Name
Beyond Co-Production: Patient Partners Leading with Researcher Allies Supporting Them
Authors

Joletta Belton, Patient Partner
Alex Haagaard, Patient Partner
Karim Khan, University of British Columbia
Hetty Mulhall, University of British Columbia
Dawn Richards, Patient Partner, University of British Columbia

Date
Thursday, August 1, 2024
Time
10:40 AM - 10:55 AM (EDT)
Presentation Category
Environmental and Organizational Influences on Teams
Presentation Topic(s)
Patient Engagement, Patient and Public Involvement, Co-Production
Description

Background
Co-production is a collaborative approach to research that engages individuals who bring perspectives and skills from outside of the institutional/academic research enterprise to the research team. When patient partners (i.e., people with lived and living experience of a condition or disease) are engaged in co-production in health research it is referred to as patient engagement (PE) or patient and public involvement (PPI). This approach is intended to reduce research waste and generate more relevant and impactful results.

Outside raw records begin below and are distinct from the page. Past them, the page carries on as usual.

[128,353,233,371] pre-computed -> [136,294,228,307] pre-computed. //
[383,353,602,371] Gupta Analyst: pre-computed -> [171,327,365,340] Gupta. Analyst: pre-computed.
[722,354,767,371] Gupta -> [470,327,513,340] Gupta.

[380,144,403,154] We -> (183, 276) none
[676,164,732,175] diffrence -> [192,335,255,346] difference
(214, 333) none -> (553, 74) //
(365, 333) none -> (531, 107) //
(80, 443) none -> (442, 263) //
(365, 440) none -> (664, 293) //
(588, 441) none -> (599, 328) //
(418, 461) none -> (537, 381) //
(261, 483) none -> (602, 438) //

In health research co-production, patient partners are typically invited into existing research teams, where the academics on the team retain power and resources. This power imbalance may lead to tensions, tokenism, and a suboptimal experience for everyone on the team. If patient partners are used to validate knowledge they have played only a marginal role in producing, it may also reproduce and reinforce established biases. The PxP project demonstrates co-production where patient partners ‘held the power,’ and insitutionally-affiliated members of the team played a supportive role to ensure the project was successfully executed according to patient partners’ vision and decisions.

Methods
The Canadian Institutes of Health Research Institute of Musculoskeletal Health and Arthritis (CIHR-IMHA) has engaged patient partners for many years. CIHR-IMHA performs a research facilitation and leadership role and engages patient partners as members of its Patient Engagement Research Ambassadors initiative, supporting the group to set and realise its own priorities. In 2022,the Patient Engagement Research Ambassadors discussed hosting a conference, for and by patient partners, about patient engagement in research called PxP.

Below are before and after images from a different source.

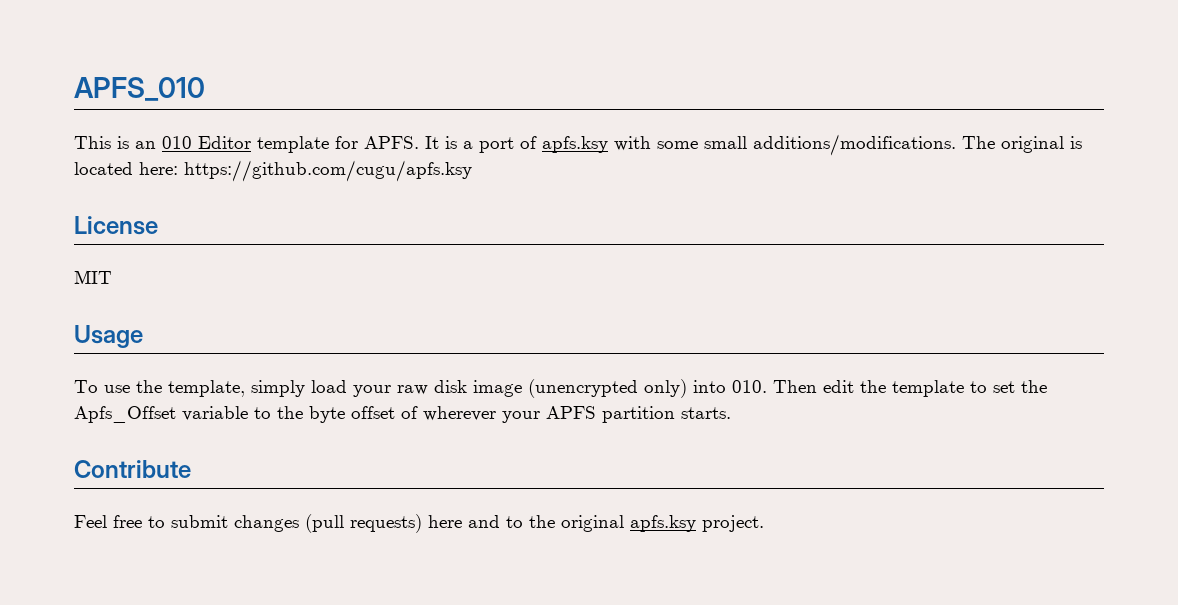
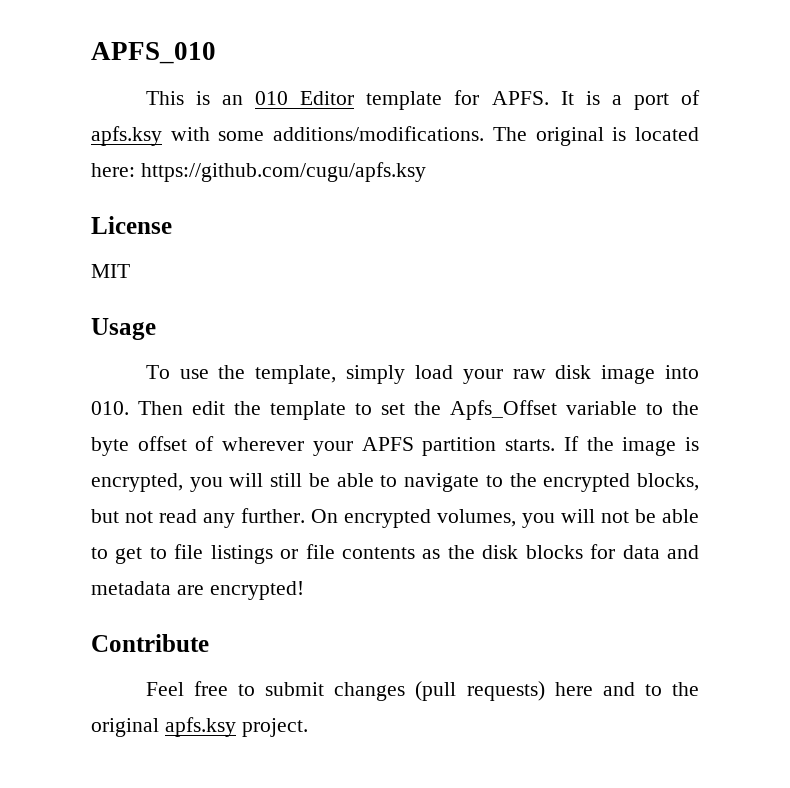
[704,136,747,149] small -> (265, 136) none
[528,379,687,398] (unencrypted only) -> (656, 374) none
(731, 413) none -> [563,436,700,456] [91,473,700,492] [91,508,699,528] [91,544,700,564] [91,581,304,600] If the image is encrypted, you will still be able to navigate to the encrypted blocks, but not read any further. On encrypted volumes, you will not be able to get to file listings or file contents as the disk blocks for data and metadata are encrypted!

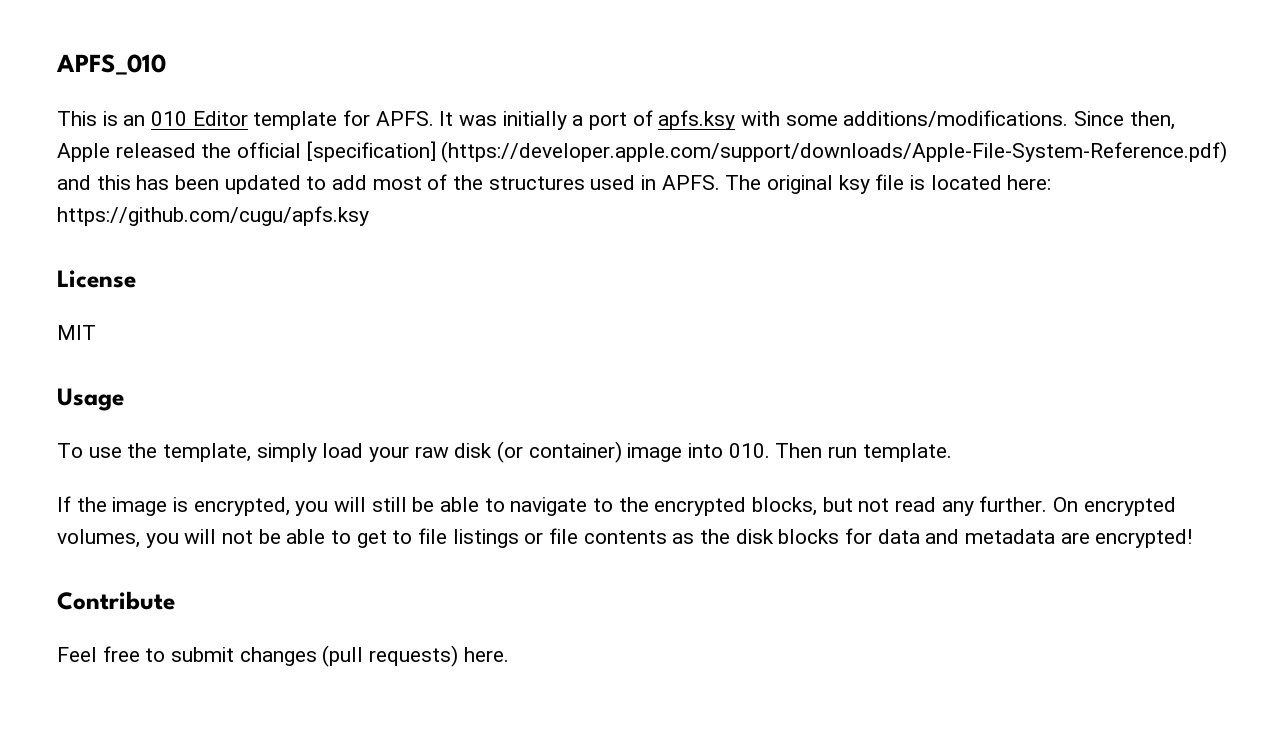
[585,91,600,105] is -> [459,111,567,130] was initially
[492,127,604,146] The original -> [1074,111,1175,130] [57,141,1228,163] [57,174,905,194] Since then, Apple released the official [specification] (https://developer.apple.com/support/downloads/Apple-File-System-Reference.pdf) and this has been updated to add most of the structures used in APFS. The original ksy file
(592, 372) none -> [497,441,622,463] (or container)
[192,400,699,420] [91,436,556,456] edit the template to set the Apfs_Offset variable to the byte offset of wherever your APFS partition starts. -> [828,443,952,462] run template. //
[554,682,699,696] [91,717,308,737] here and to the original apfs.ksy project. -> [463,647,509,662] here.

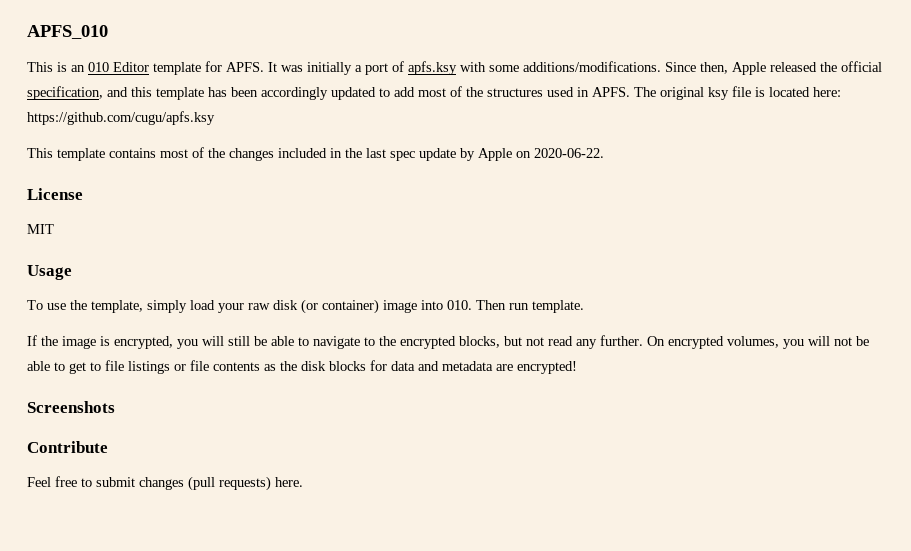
[306,141,1228,163] [specification] (https://developer.apple.com/support/downloads/Apple-File-System-Reference.pdf) -> [27,86,103,100] specification,
(131, 182) none -> [156,87,204,100] template
(220, 182) none -> [261,87,328,100] accordingly
(369, 216) none -> [27,147,604,161] // This template contains most of the changes included in the last spec update by Apple on 2020-06-22.
(1193, 538) none -> [27,401,115,413] // Screenshots

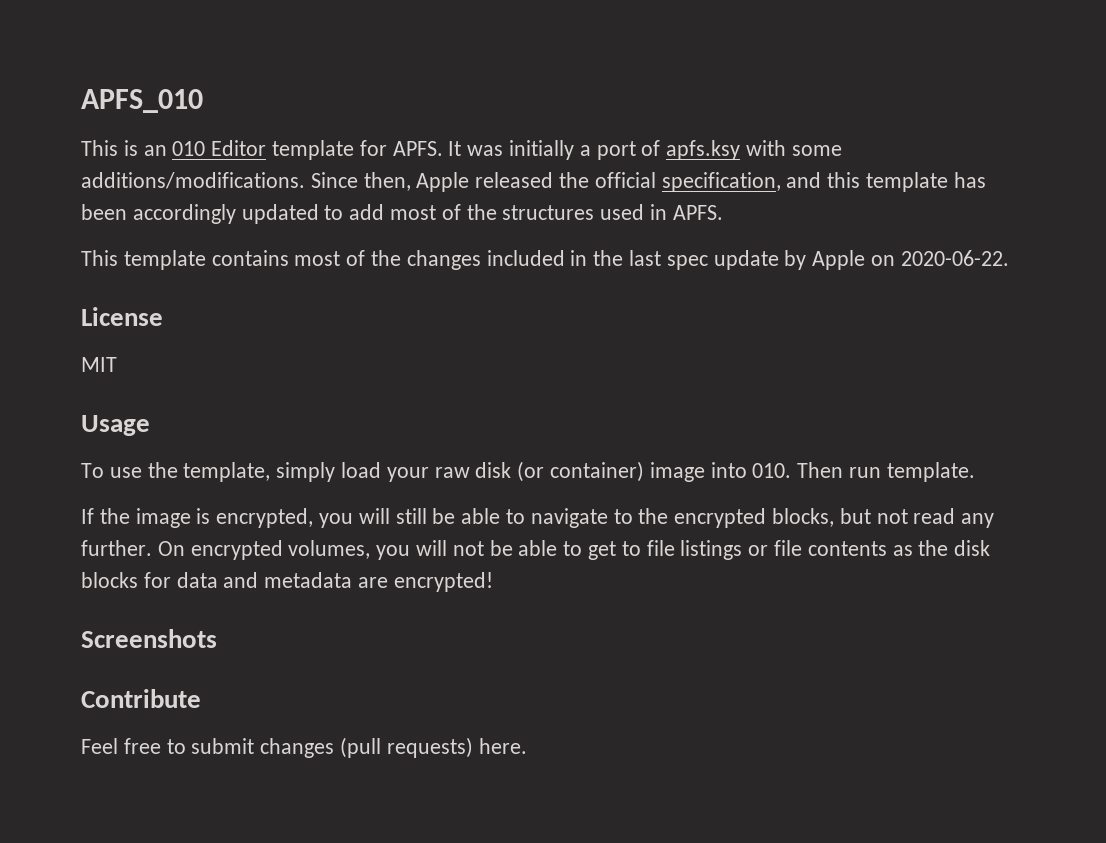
[634,86,841,100] [27,111,215,125] The original ksy file is located here: https://github.com/cugu/apfs.ksy -> (723, 212) none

In early 2023, a PxP Steering Committee of international patient partners was formed. CIHR-IMHA provided organizational scaffolding to support all of the Steering Committee’s planning and decision making for the PxP conference, including personnel, financial, and operational resources.

Results and Discussion
The co-produced PxP Conference that patient partners led was a resounding success. We will share our experiences, successes, and challenges, and address concerns research teams may have when giving patient partners power and control over an initiative. The PxP Conference sessions, themes, and content were unique, tackling thorny and difficult topics. There was robust engagement on the virtual platform and overwhelmingly positive post-conference survey results. We will share adaptable aspects of the patient-centric conference design and explain how we are continuing momentum for the next PxP, building a like-minded community in the process. We will explore how the tradition of participatory design in Scandinavia offers a model for effective institutional allyship with marginalized communities. This model emphasizes the role of professional experts as amplifiers of lived, embodied and community expertise through providing sociomaterial infrastructure for community-led innovation.

Conclusion
The co-production in research space has few examples where patient partners are provided opportunities to lead initiatives. The PxP Conference showed that patient partners were able to completely design, execute, and continue to build on a successful initiative when given full control and resourced appropriately.